> **Required work**
Find how many lines of the records hold the string "temperature" and reply with only that total.

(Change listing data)
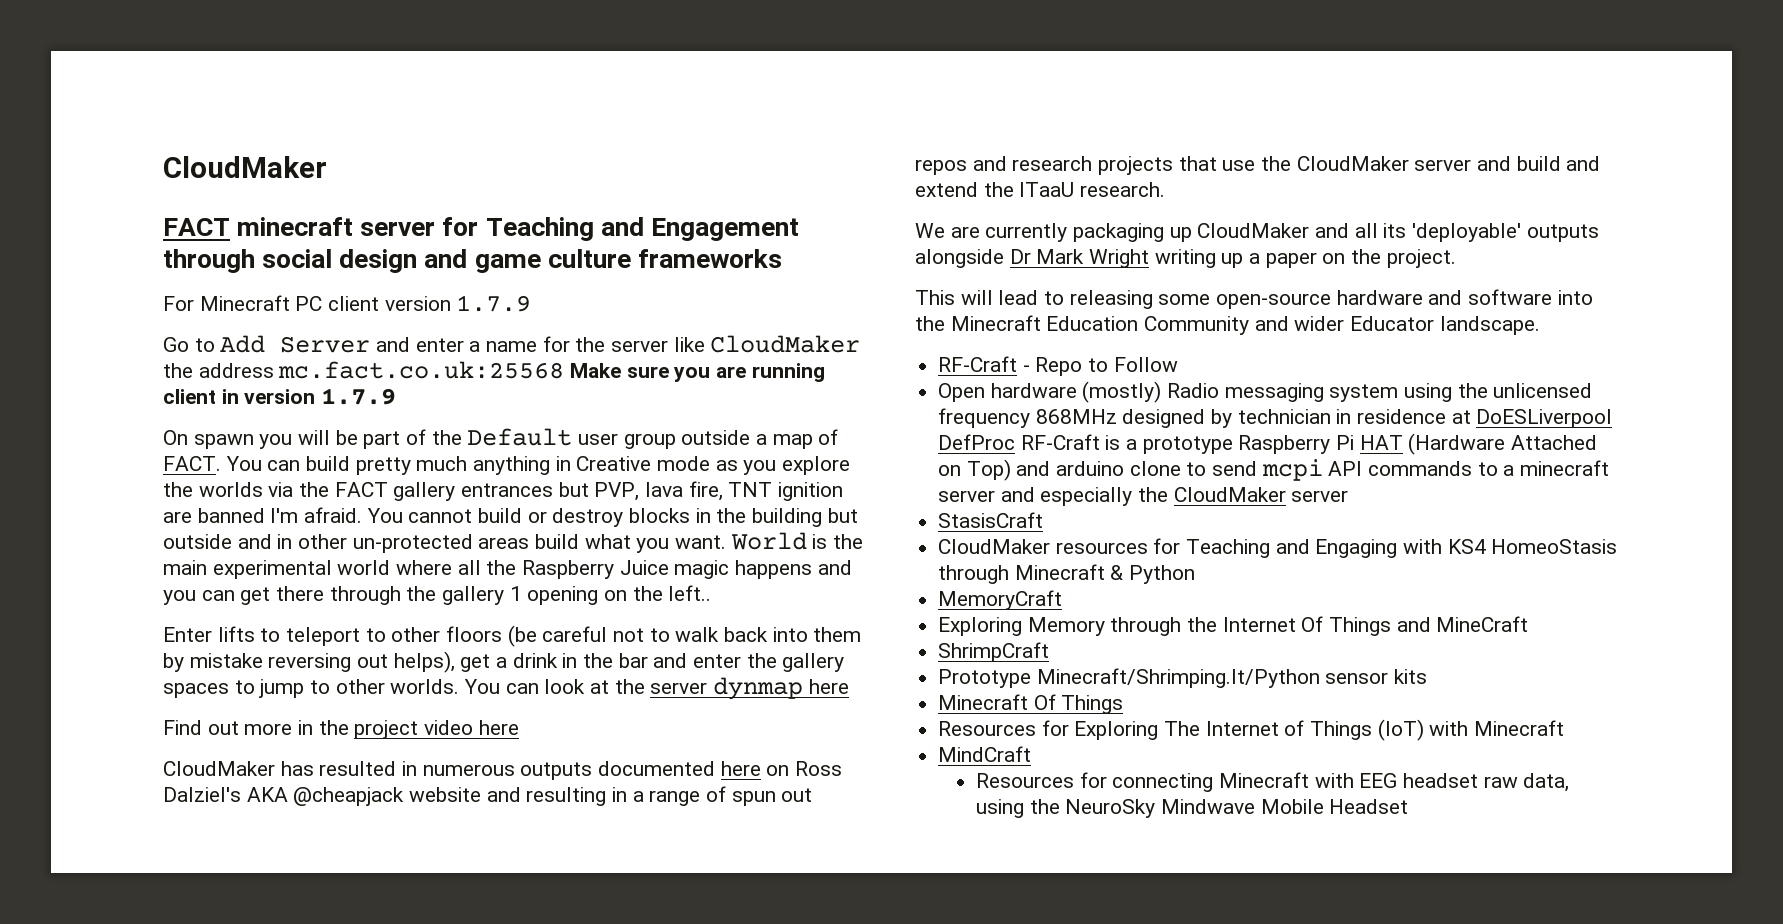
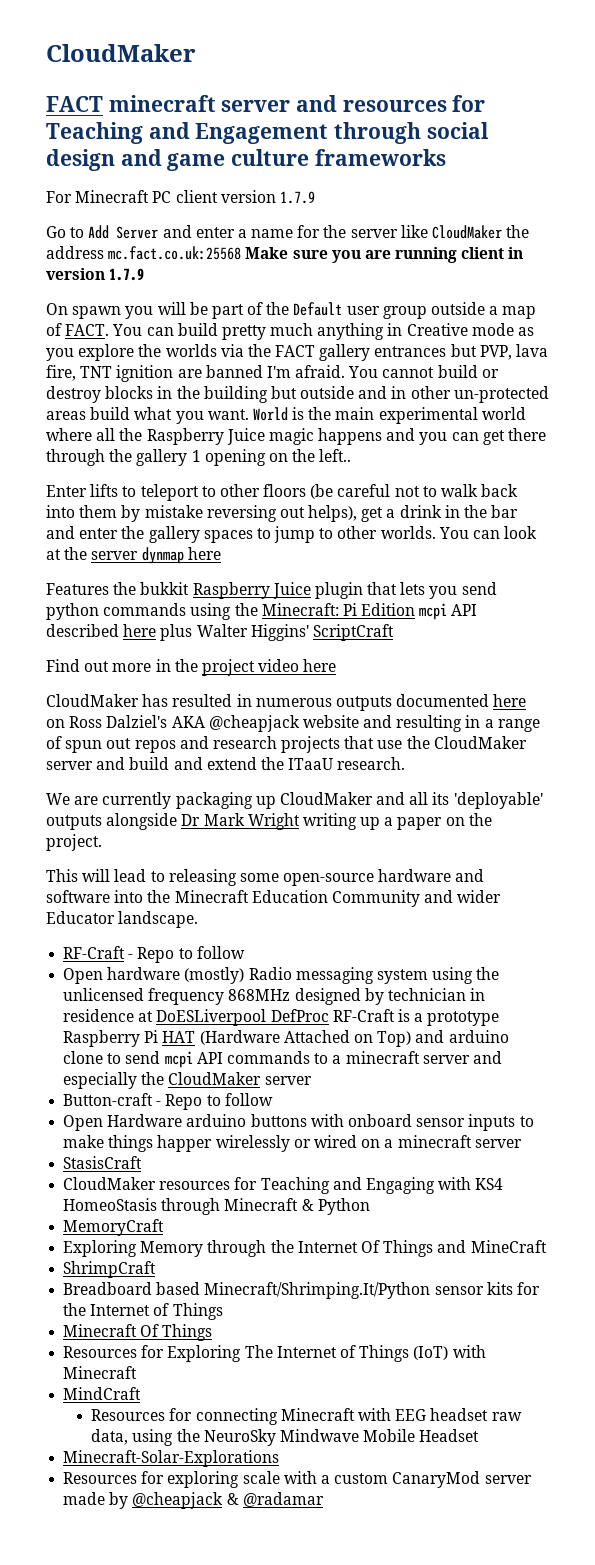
(436, 229) none -> [296,95,447,112] and resources
(849, 686) none -> [46,582,497,599] [46,603,478,620] [46,624,394,641] // Features the bukkit Raspberry Juice plugin that lets you send python commands using the Minecraft: Pi Edition mcpi API described here plus Walter Higgins' ScriptCraft
[1113,357,1178,372] Follow -> [196,946,245,959] follow
(1349, 496) none -> [63,1093,273,1110] [63,1114,534,1131] [63,1135,522,1152] // Button-craft - Repo to follow // Open Hardware arduino buttons with onboard sensor inputs to make things happer wirelessly or wired on a minecraft server
[938,669,1032,688] Prototype -> [63,1282,201,1295] Breadboard based
(1428, 676) none -> [516,1282,540,1295] [63,1303,223,1320] for the Internet of Things
(1409, 806) none -> [63,1450,280,1467] [63,1471,532,1488] [63,1492,324,1509] // Minecraft-Solar-Explorations // Resources for exploring scale with a custom CanaryMod server made by @cheapjack & @radamar

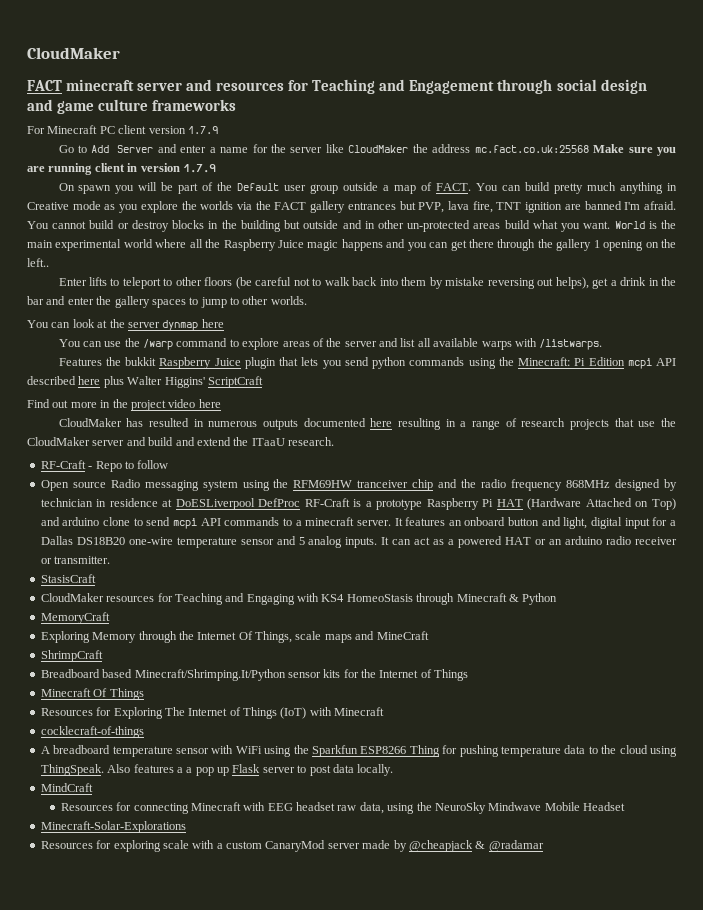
(436, 532) none -> (307, 300) //
(221, 553) none -> [58,338,603,350] // You can use the /warp command to explore areas of the server and list all available warps with /listwarps.
[46,715,393,732] on Ross Dalziel's AKA @cheapjack website and -> (393, 422) none
[65,736,209,753] spun out repos and -> (517, 422) none
[46,792,543,809] [46,813,492,830] [46,834,102,851] [46,869,485,886] [46,890,502,907] [46,911,199,928] // We are currently packaging up CloudMaker and all its 'deployable' outputs alongside Dr Mark Wright writing up a paper on the project. // This will lead to releasing some open-source hardware and software into the Minecraft Education Community and wider Educator landscape. -> (334, 441) none
[107,967,245,984] hardware (mostly) -> [72,482,106,488] source
[63,988,145,1001] unlicensed -> [293,479,507,491] RFM69HW tranceiver chip and the radio
[422,1051,502,1064] [63,1072,312,1089] [63,1093,273,1110] [63,1114,534,1131] [63,1135,522,1152] server and especially the CloudMaker server // Button-craft - Repo to follow // Open Hardware arduino buttons with onboard sensor inputs to make things happer wirelessly or wired on a minecraft server -> [356,517,676,529] [40,536,677,548] [40,556,111,564] server. It features an onboard button and light, digital input for a Dallas DS18B20 one-wire temperature sensor and 5 analog inputs. It can act as a powered HAT or an arduino radio receiver or transmitter.
[383,1240,434,1257] Things -> [255,631,352,643] Things, scale maps
(138, 1372) none -> [40,726,144,738] [40,745,678,757] [40,764,394,776] // cocklecraft-of-things // A breadboard temperature sensor with WiFi using the Sparkfun ESP8266 Thing for pushing temperature data to the cloud using ThingSpeak. Also features a a pop up Flask server to post data locally.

> **Answer to the problem**
2